→ ABOUT THIS EXERCISE:
Every line below from the one with "line-height: 17px ->" through the one with "Szpinak puré. 1—2" is to be repeated exactly, with no picture among them.

→ GIVEN RECORDS:
● ● ● ● ●
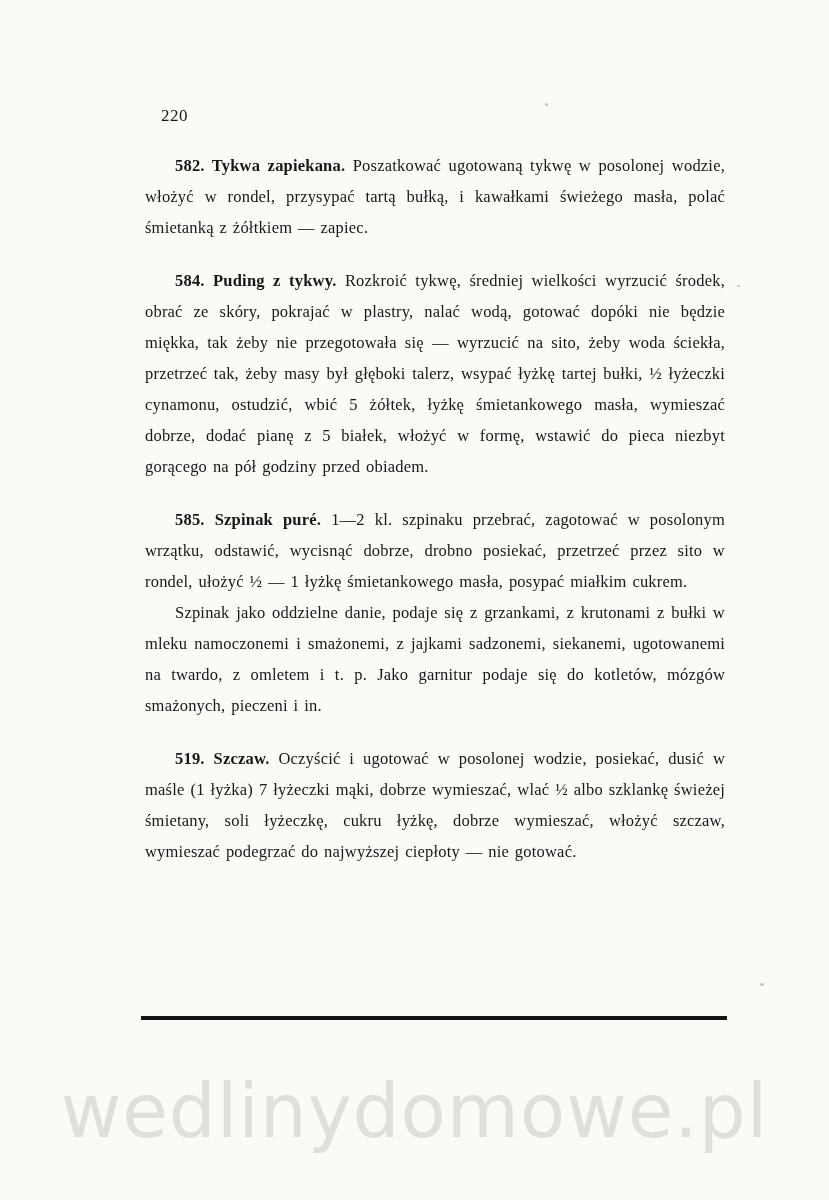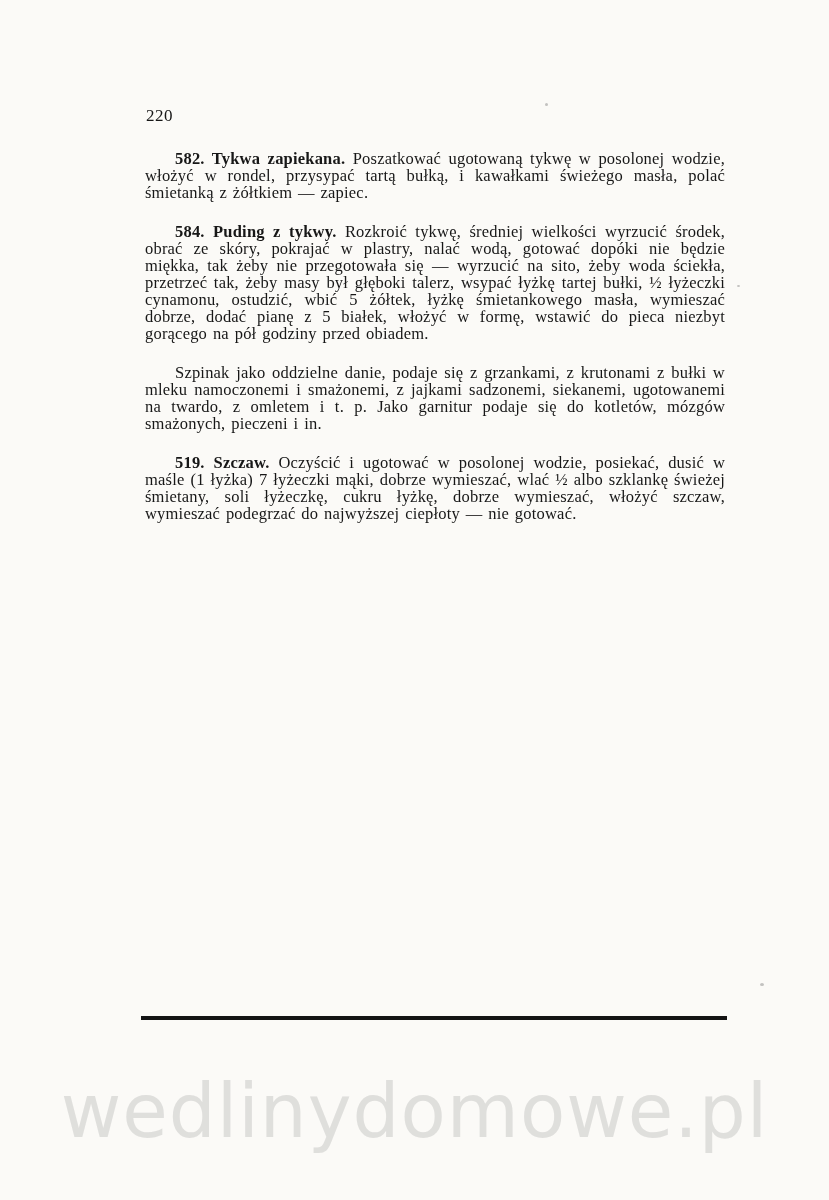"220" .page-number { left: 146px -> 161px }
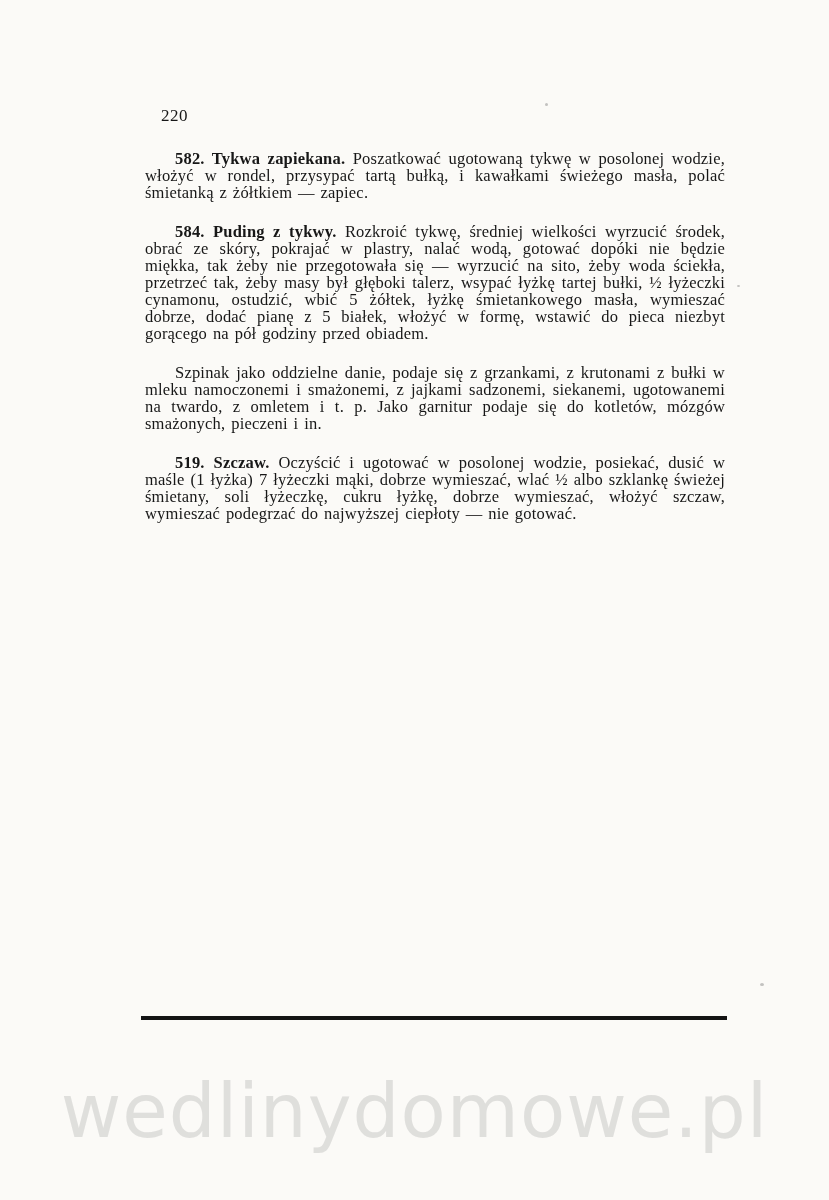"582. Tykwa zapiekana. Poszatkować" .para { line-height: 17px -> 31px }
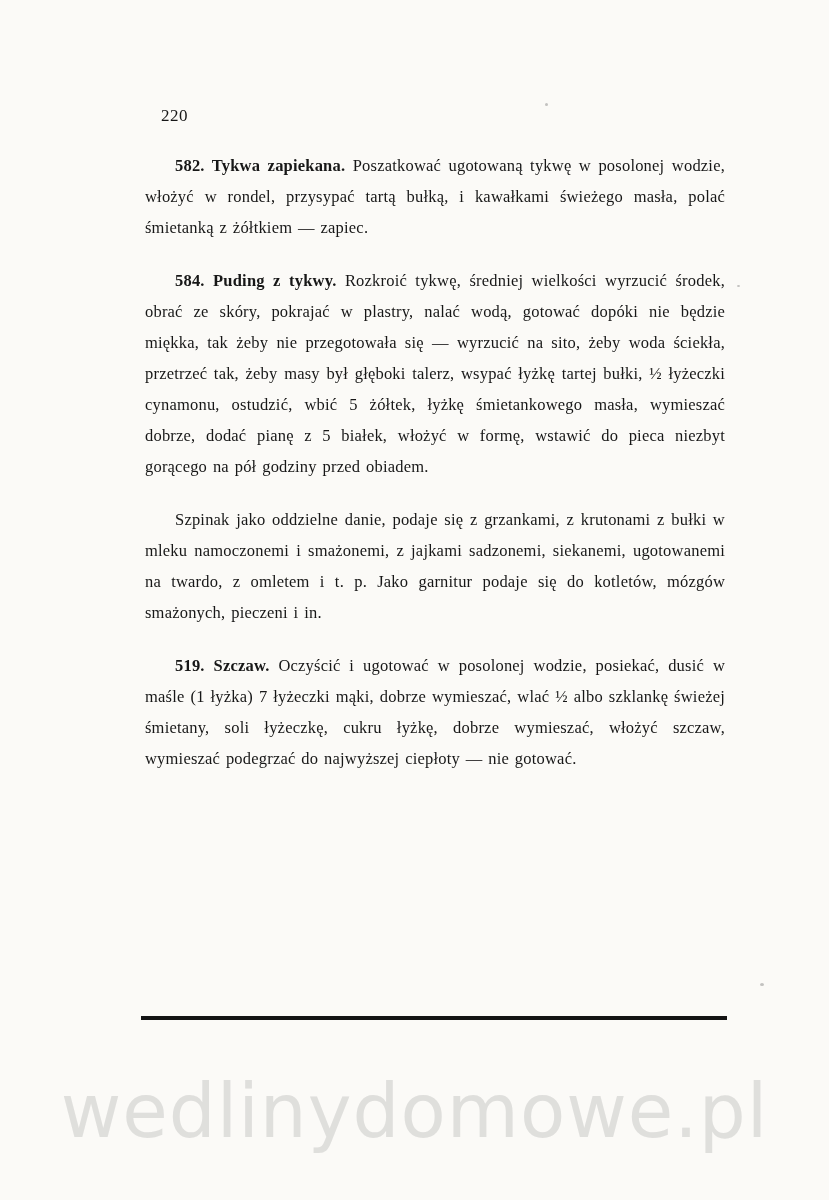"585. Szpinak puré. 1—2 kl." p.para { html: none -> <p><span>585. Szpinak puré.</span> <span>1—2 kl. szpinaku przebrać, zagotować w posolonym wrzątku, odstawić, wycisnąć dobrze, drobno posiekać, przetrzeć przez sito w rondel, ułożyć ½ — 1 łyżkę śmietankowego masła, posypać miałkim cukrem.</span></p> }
● ● ● ● ●
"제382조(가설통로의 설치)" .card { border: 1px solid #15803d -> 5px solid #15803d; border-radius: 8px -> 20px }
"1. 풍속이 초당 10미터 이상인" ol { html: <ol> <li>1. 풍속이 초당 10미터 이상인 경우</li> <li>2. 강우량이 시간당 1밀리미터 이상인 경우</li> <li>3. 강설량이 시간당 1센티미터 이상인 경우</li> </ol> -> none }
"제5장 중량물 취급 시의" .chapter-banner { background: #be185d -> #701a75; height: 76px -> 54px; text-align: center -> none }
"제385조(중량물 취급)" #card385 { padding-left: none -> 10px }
● ● ● ● ●
→ EXERCISE ANSWER:
"582. Tykwa zapiekana. Poszatkować" .para { line-height: 17px -> 31px }
"585. Szpinak puré. 1—2 kl." p.para { html: none -> <p><span>585. Szpinak puré.</span> <span>1—2 kl. szpinaku przebrać, zagotować w posolonym wrzątku, odstawić, wycisnąć dobrze, drobno posiekać, przetrzeć przez sito w rondel, ułożyć ½ — 1 łyżkę śmietankowego masła, posypać miałkim cukrem.</span></p> }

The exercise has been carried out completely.